Быховцам стало ясно, что Ставка не способна стать организующим центром борьбы. Но они, находясь в плену иллюзий, были убеждены, что большевизм, будучи злокачественным нарывом на теле революции, не далее как недели через две вскроется и оздоровит отравленный организм страны. Однако большевистский переворот послужил импульсом к ускорению еще до него наметившихся процессов сепаратизма и федерализации, выяснения пограничных споров, национализма и шовинизма. В территориальных, областных, национальных рамках возникла тенденция отгородиться от большевизированных районов.
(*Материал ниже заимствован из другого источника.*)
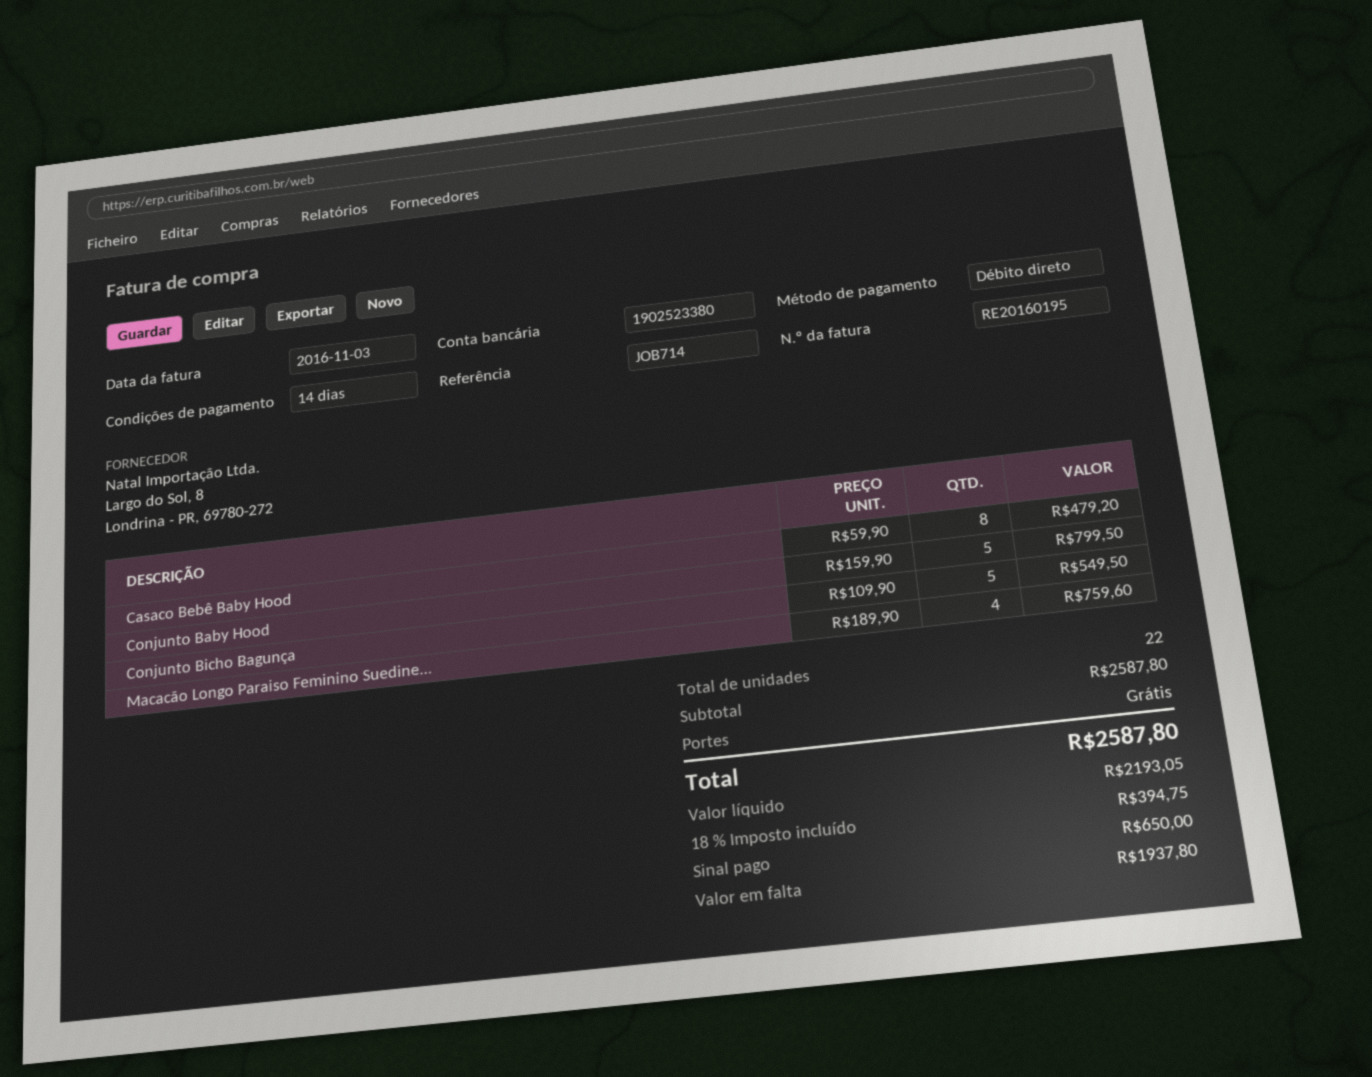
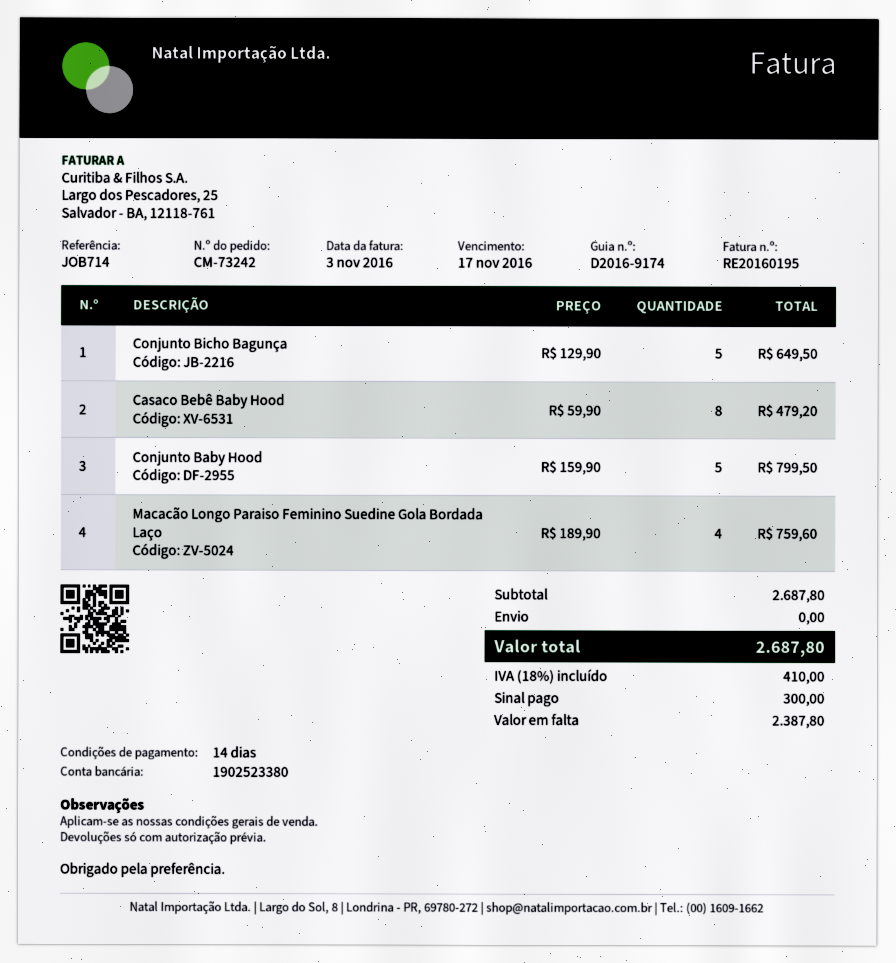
Conjunto Bicho Bagunça: 5 x 109.90 = 549.50 -> 5 x 129.90 = 649.50
subtotal: 2587.80 -> 2687.80
tax: 18% = 394.75 -> 18% = 410.00
total: 2587.80 -> 2687.80
deposit: 650.00 -> 300.00
balance: 1937.80 -> 2387.80

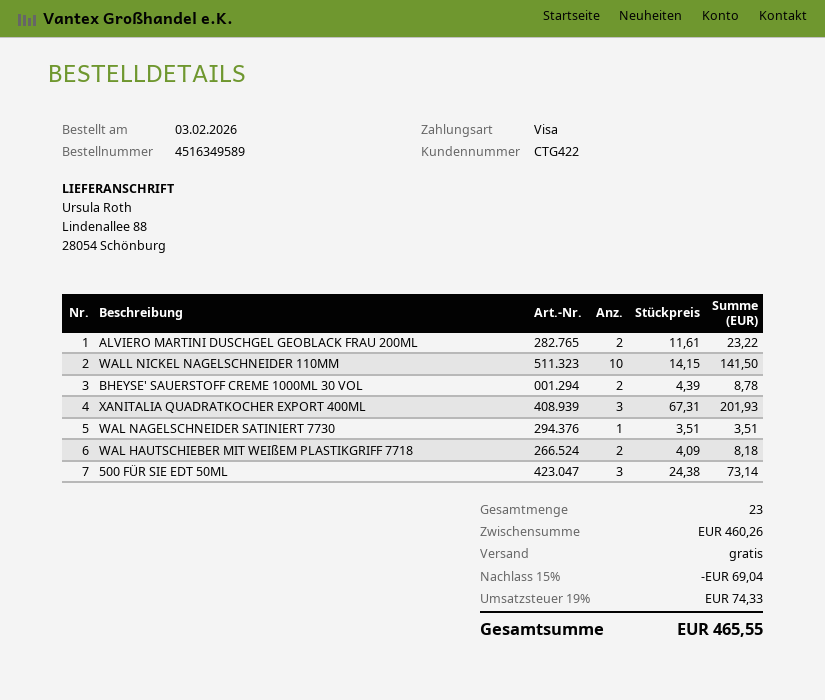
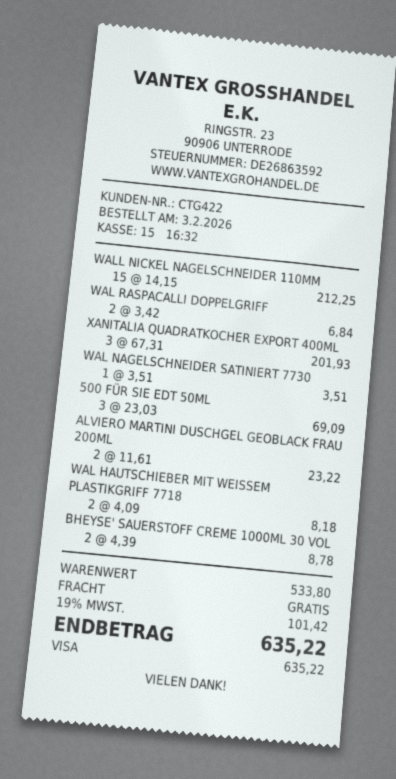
WALL NICKEL NAGELSCHNEIDER 110MM: 10 x 14.15 = 141.50 -> 15 x 14.15 = 212.25
500 FÜR SIE EDT 50ML: 3 x 24.38 = 73.14 -> 3 x 23.03 = 69.09
WAL RASPACALLI DOPPELGRIFF: none -> 2 x 3.42 = 6.84
subtotal: 460.26 -> 533.80
discount: 15% = 69.04 -> none
tax: 19% = 74.33 -> 19% = 101.42
total: 465.55 -> 635.22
Произошла перегруппировка политических сил. Образовалось три лагеря: большевистский с примыкающими к нему левыми из других социалистических течений; стан его противников — кадеты, народные социалисты, кооператоры, правые социалисты, большинство профсоюзов; лагерь сторонников соглашения с большевиками.
Обстановка вопреки надеждам быховцев продолжала резко ухудшаться. Корнилов активизировался, проявил стремление вырваться на свободу. Генералы были против. Поручили Деникину переговорить с ним. Лавр Георгиевич пообещал повременить с уходом из Быхова, но подготовку продолжил, намереваясь двинуться на Дон вместе с текинцами. Приступили к сборам и остальные. По предложению Совета казачьих войск, Каледин обратился к Ставке с просьбой отпустить узников на поруки Донского войска, обещая предоставить им станицу Каменскую. Ставка колебалась, но к середине ноября поступили сведения о приближении к Могилеву эшелонов Крыленко. Сторонники быховцев в Ставке назначили на 18 ноября отправку их, текинцев и полуроты георгиевцев специальным поездом на Дон.
Антон Иванович принял меры к отправке Ксении Васильевны в Новочеркасск. Известил об этом Каледина, дал ей письмо к Алексееву. Он просил их оказать его невесте помощь и содействие. Оба генерала отнеслись к Ксении Васильевне трогательно и заботливо. Каледин поселил ее в доме своих друзей.
Однако Духонин отменил отъезд генералов, сказав, что для него это будет смертным приговором. Но утром 19 ноября Духонин передал узникам, что через четыре часа прибывает Крыленко и Ставка будет сдана без боя, и чтобы они немедленно покинули Быхов. Корнилов приказал коменданту тюрьмы тотчас освободить генералов, а текинцам — подготовить к походу на 12 часов ночи. Командиры ударных батальонов предложили Духонину защищать Ставку. Общеармейский комитет, самораспускаясь, запретил это делать. Духонин ответил командирам: «Я не хочу братоубийственной войны. Тысячи наших жизней будут нужны Родине. Настоящего мира большевики России не дадут. Вы призваны защищать Родину от врага и Учредительное собрание от разгона… Я… имею тысячи возможностей скрыться. Но я этого не сделаю. Я знаю, что меня арестует Крыленко, а может быть, меня даже расстреляют. Но это смерть солдатская». На другой день озлобленные матросы на глазах у Крыленко растерзали генерала Духонина и жестоко надругались над его трупом.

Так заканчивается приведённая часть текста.